Marlen menyerang dengan kecepatan luar biasa, menebaskan pedang plasmanya ke arah Darion. Mantan jenderal itu berhasil menangkis serangan tersebut dengan pedangnya sendiri, tetapi kekuatan Marlen membuatnya terdorong beberapa langkah ke belakang.
“Pergi dari sini, Athena!” teriak Darion sambil bertahan dari serangan Marlen. “Aku akan mengurus dia.”
Namun, Athena tidak mendengarkan. Ia malah melompat ke pertempuran, menyerang Marlen dari samping dengan belatinya. Marlen, yang sangat terlatih, berputar dan menangkis serangan itu, tetapi Athena terus menyerang dengan kecepatan dan kegigihan yang mengejutkan.
Pertempuran terus berlangsung di seluruh kastil. Pasukan pemberontak berusaha mati-matian untuk menahan agen Atlantis, tetapi jumlah mereka lebih sedikit. Lorong-lorong kastil dipenuhi tubuh-tubuh yang tergeletak, darah mengalir di lantai batu.
Sementara itu, Athena dan Darion bertarung berdampingan melawan Marlen, tetapi agen itu terlalu kuat. Ia berhasil menebaskan pedangnya ke arah Darion, melukai lengannya. Darion mengerang kesakitan tetapi tidak menyerah.

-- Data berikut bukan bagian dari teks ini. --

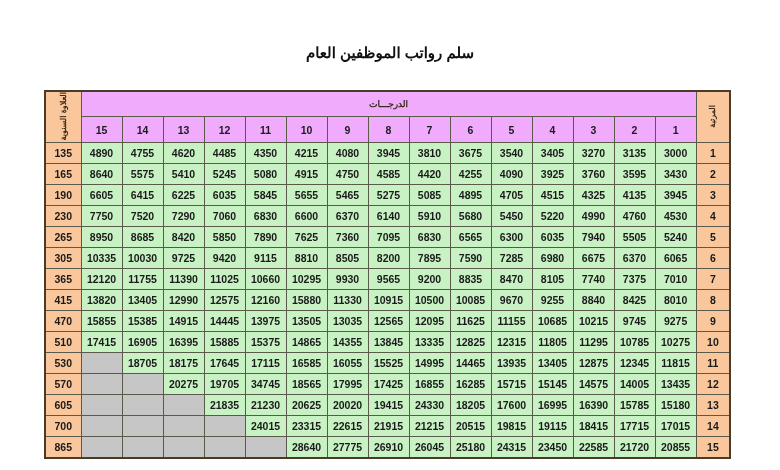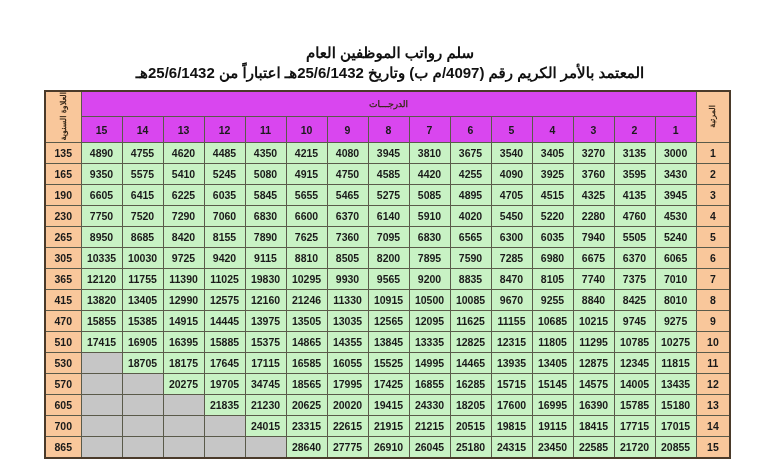"المعتمد بالأمر الكريم رقم (4097/م" div.subtitle { html: <div>المعتمد بالأمر الكريم رقم (4097/م ب) وتاريخ 25/6/1432هـ اعتباراً من 25/6/1432هـ</div> -> none }
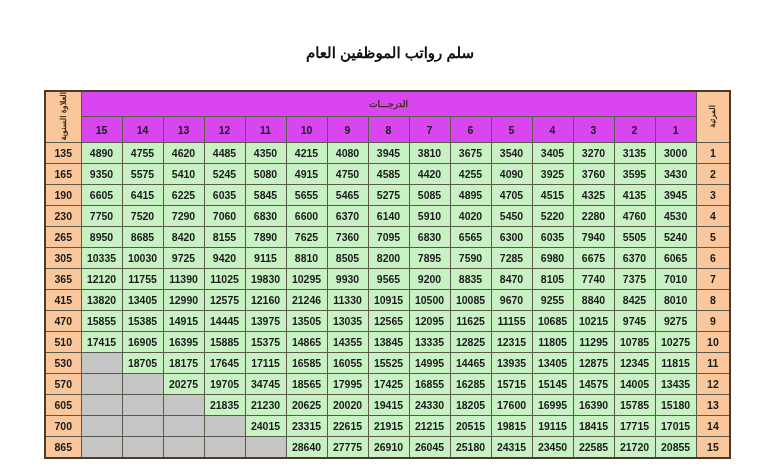"الدرجـــات" .hdr { background: #d946ef -> #f0abfc }
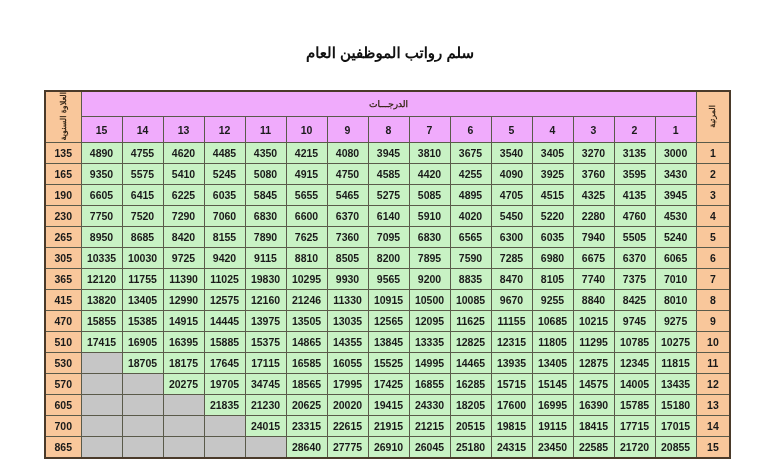"9350" td.val { text: 9350 -> 8640 }
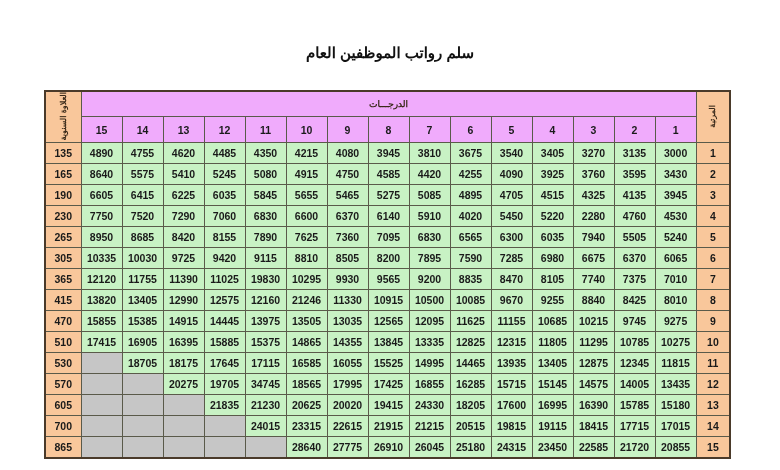"4020" td.val { text: 4020 -> 5680 }
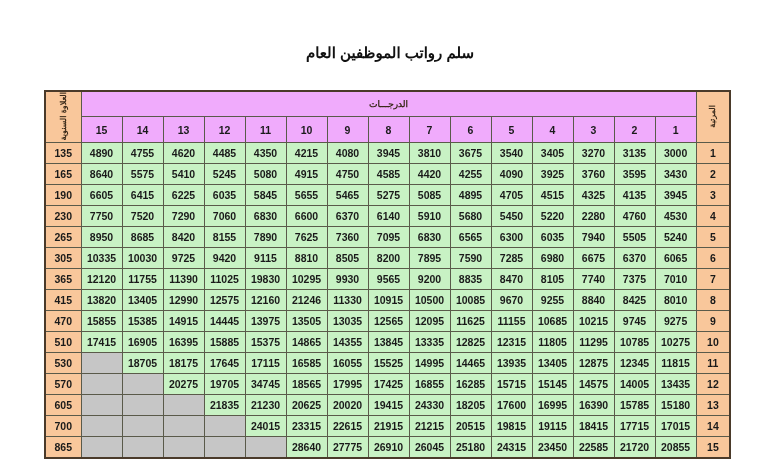"2280" td.val { text: 2280 -> 4990 }
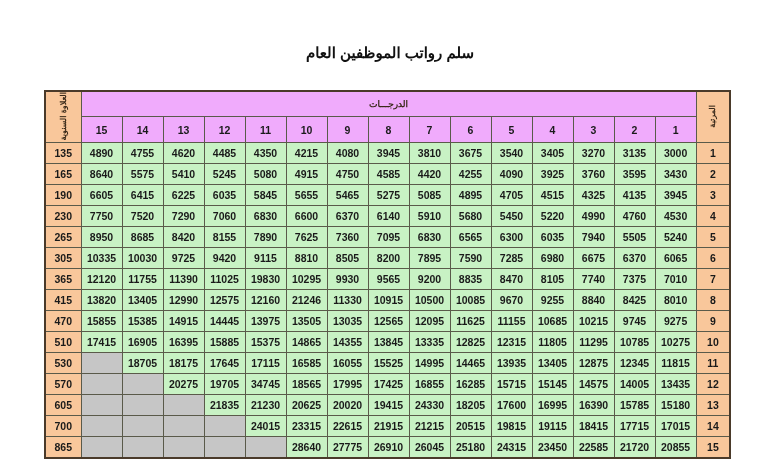"8155" td.val { text: 8155 -> 5850 }
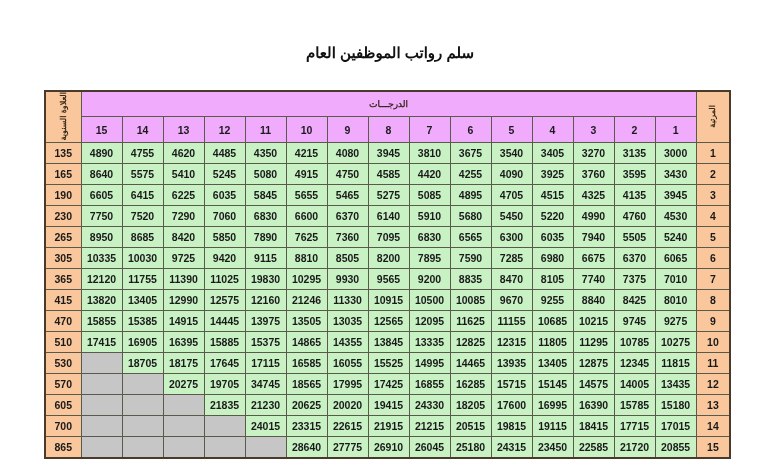"19830" td.val { text: 19830 -> 10660 }
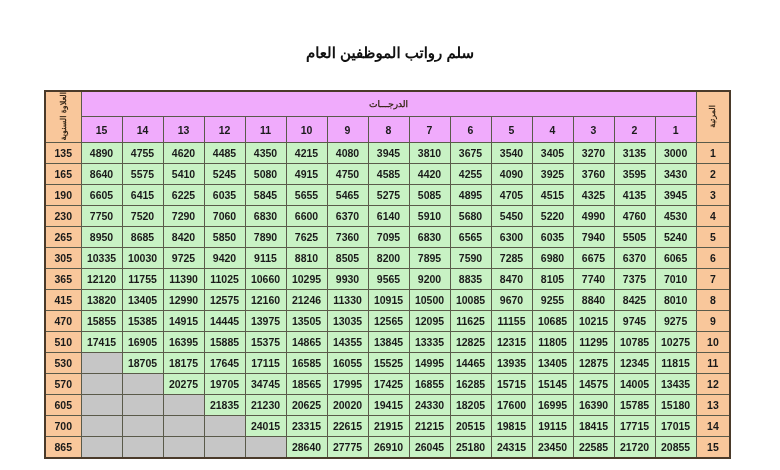"21246" td.val { text: 21246 -> 15880 }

“Ini belum selesai!” bentak Athena, melompat ke arah Marlen dengan belatinya.
Serangan itu akhirnya berhasil. Athena menusukkan belatinya ke sisi tubuh Marlen, membuat agen itu terhuyung. Namun, sebelum ia bisa memberikan serangan terakhir, Marlen melemparkan granat asap ke lantai, menghilang di tengah kepulan asap tebal.
Ketika asap mereda, pertempuran telah selesai. Agen Atlantis yang tersisa mundur, meninggalkan banyak korban di pihak pemberontak. Athena berdiri di lorong yang dipenuhi tubuh, napasnya terengah-engah.
Darion duduk bersandar di dinding, memegangi lukanya. “Kita bertahan,” katanya pelan. “Tapi mereka akan kembali, dan kali ini mereka akan membawa lebih banyak pasukan.”
Athena mengangguk, wajahnya serius. “Kita tidak bisa terus bertahan seperti ini. Kita harus menyerang mereka lebih dulu.”
Darion menatap Athena, melihat tekad yang membara di matanya. “Kau benar,” katanya akhirnya. “Tapi jika kita menyerang, kita harus memastikan itu adalah serangan yang menghancurkan.”
Athena mengangguk. Ia tahu bahwa pertempuran malam ini hanyalah permulaan. Perang melawan Atlantis baru saja dimulai.